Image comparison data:
--- START ---

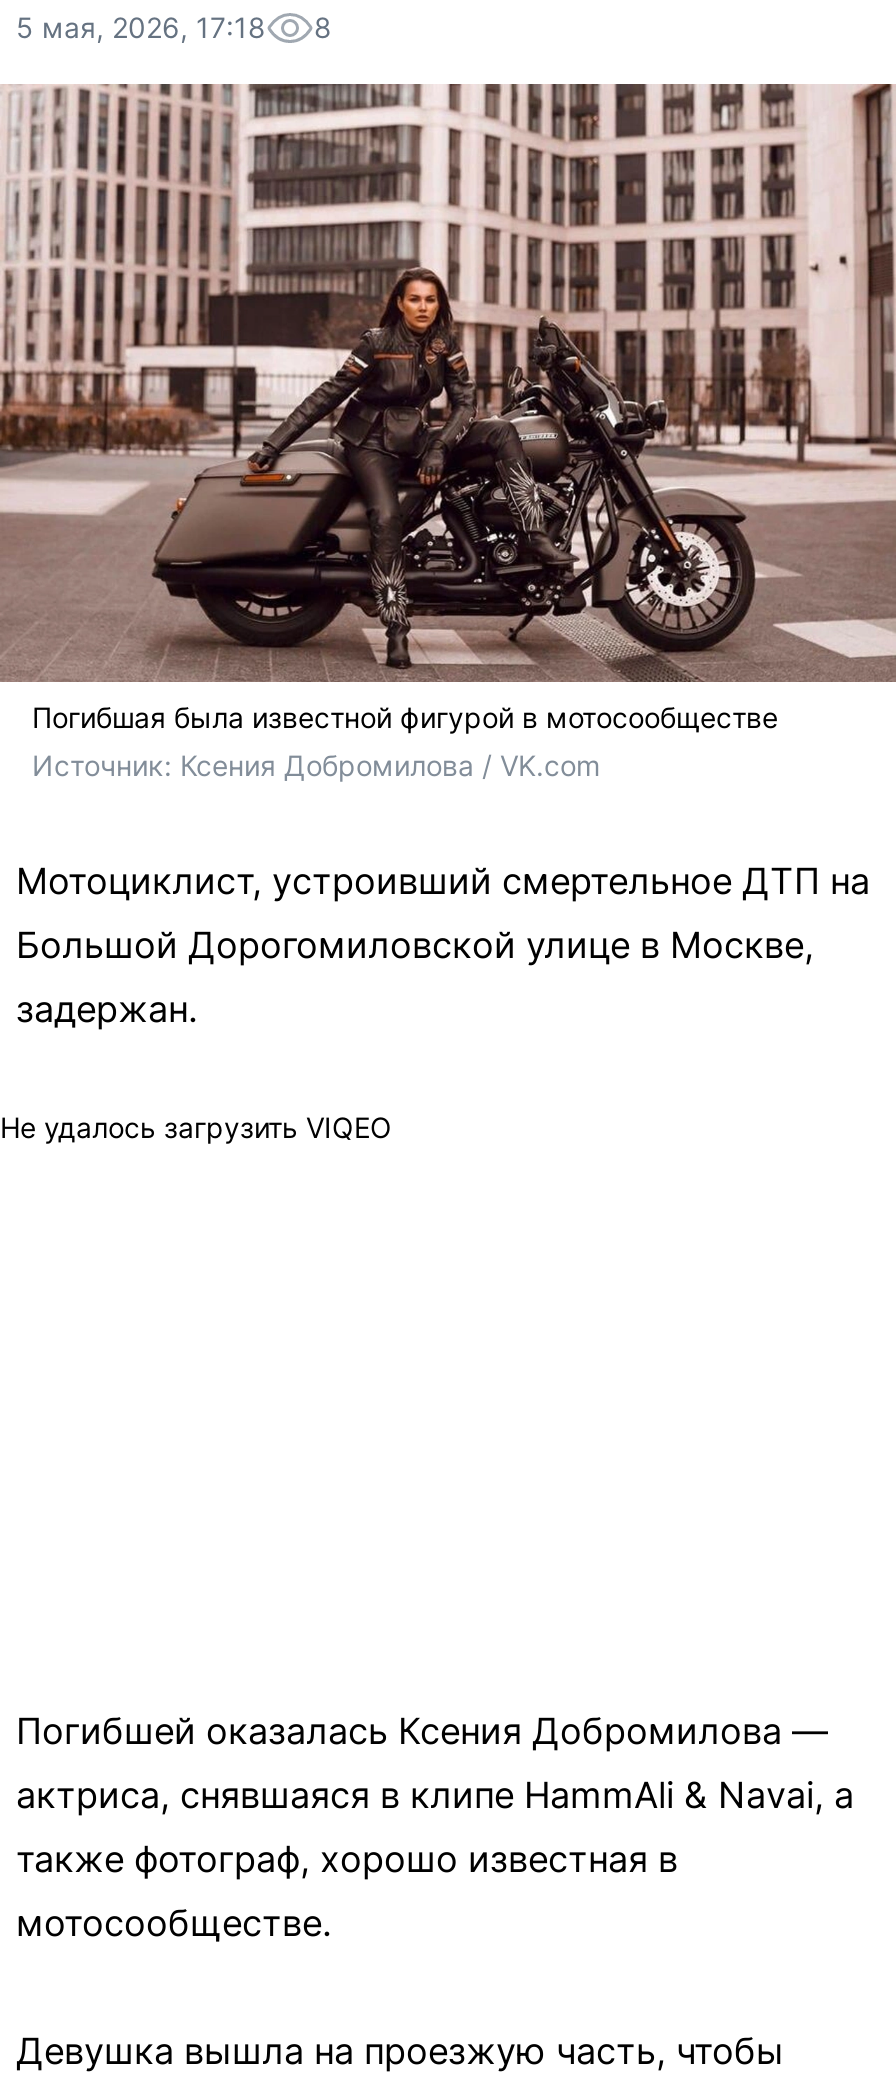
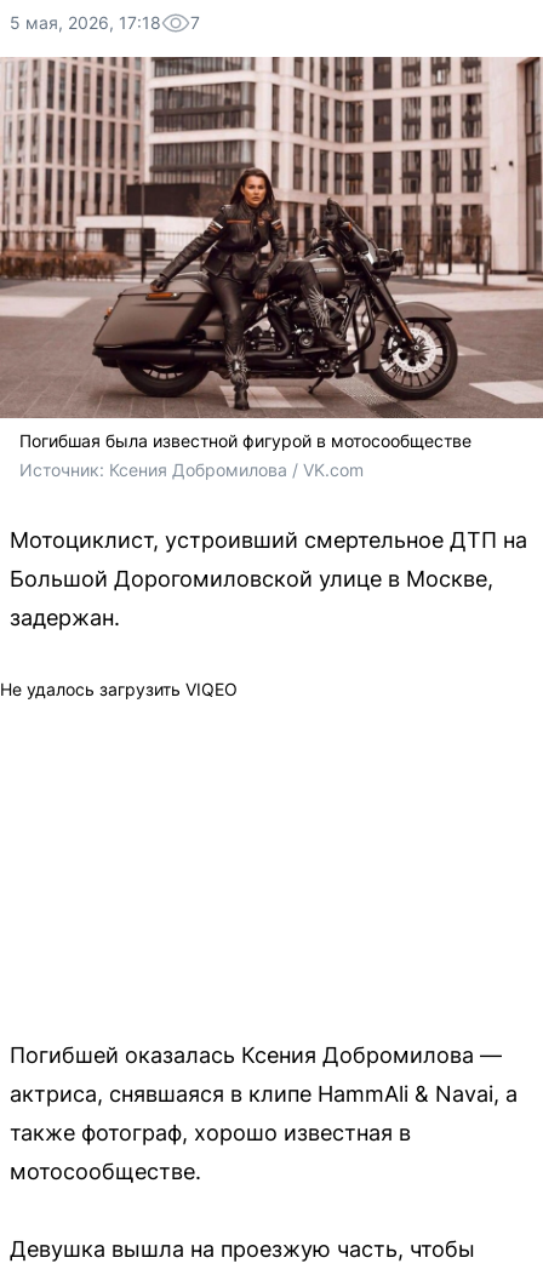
[16,10,332,44] 5 мая, 2026, 17:18 8 -> [10,12,200,33] 5 мая, 2026, 17:18 7

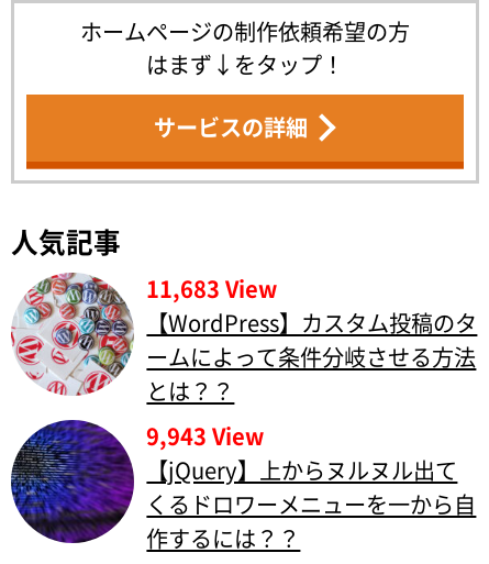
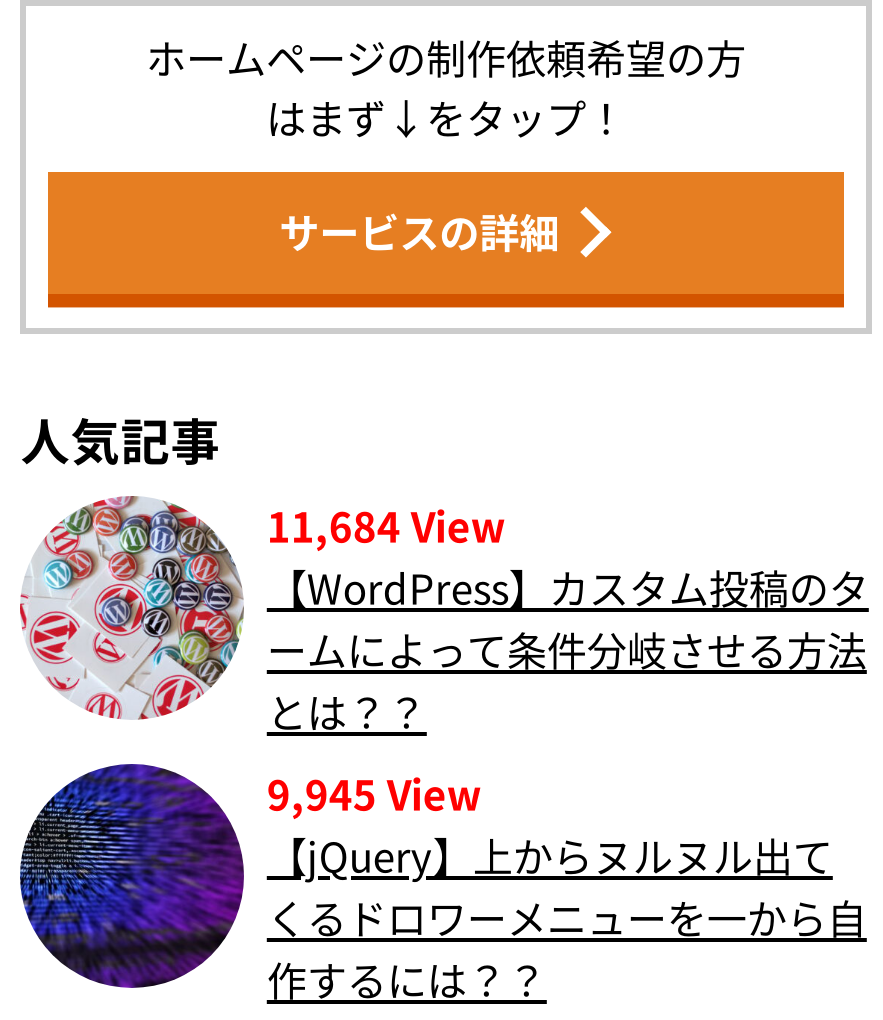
[147,273,277,305] 11,683 View -> [267,497,505,555] 11,684 View
[147,421,264,452] 9,943 View -> [267,765,481,823] 9,945 View

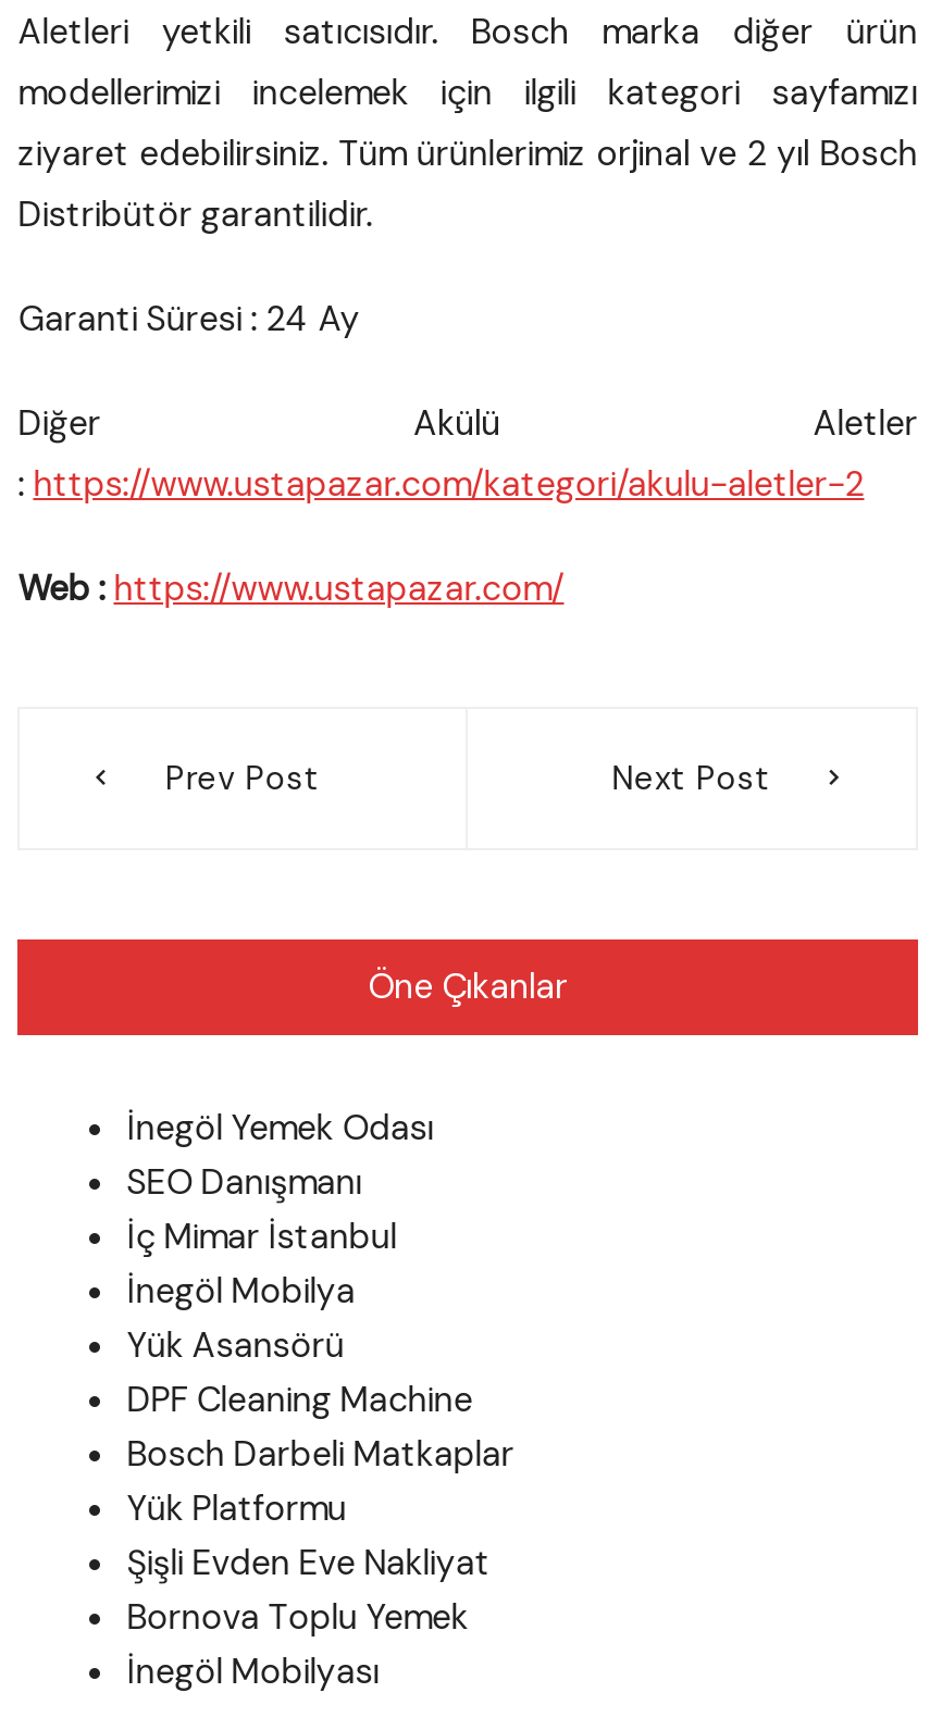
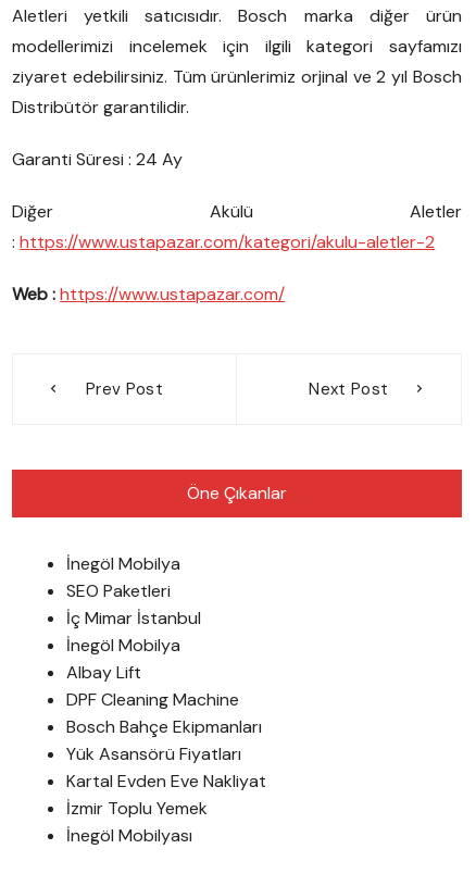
[127,1105,433,1205] İnegöl Yemek Odası | SEO Danışmanı -> [67,552,181,602] İnegöl Mobilya | SEO Paketleri
[127,1322,344,1368] Yük Asansörü -> [67,661,141,684] Albay Lift
[127,1431,514,1640] Bosch Darbeli Matkaplar | Yük Platformu | Şişli Evden Eve Nakliyat | Bornova Toplu Yemek -> [67,715,266,820] Bosch Bahçe Ekipmanları | Yük Asansörü Fiyatları | Kartal Evden Eve Nakliyat | İzmir Toplu Yemek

--- END ---

**Goal of the exercise:**
Your copy of the entries above must be exact and must not include pictures.

**Task response:**
[16,10,332,44] 5 мая, 2026, 17:18 8 -> [10,12,200,33] 5 мая, 2026, 17:18 7

[147,273,277,305] 11,683 View -> [267,497,505,555] 11,684 View
[147,421,264,452] 9,943 View -> [267,765,481,823] 9,945 View

[127,1105,433,1205] İnegöl Yemek Odası | SEO Danışmanı -> [67,552,181,602] İnegöl Mobilya | SEO Paketleri
[127,1322,344,1368] Yük Asansörü -> [67,661,141,684] Albay Lift
[127,1431,514,1640] Bosch Darbeli Matkaplar | Yük Platformu | Şişli Evden Eve Nakliyat | Bornova Toplu Yemek -> [67,715,266,820] Bosch Bahçe Ekipmanları | Yük Asansörü Fiyatları | Kartal Evden Eve Nakliyat | İzmir Toplu Yemek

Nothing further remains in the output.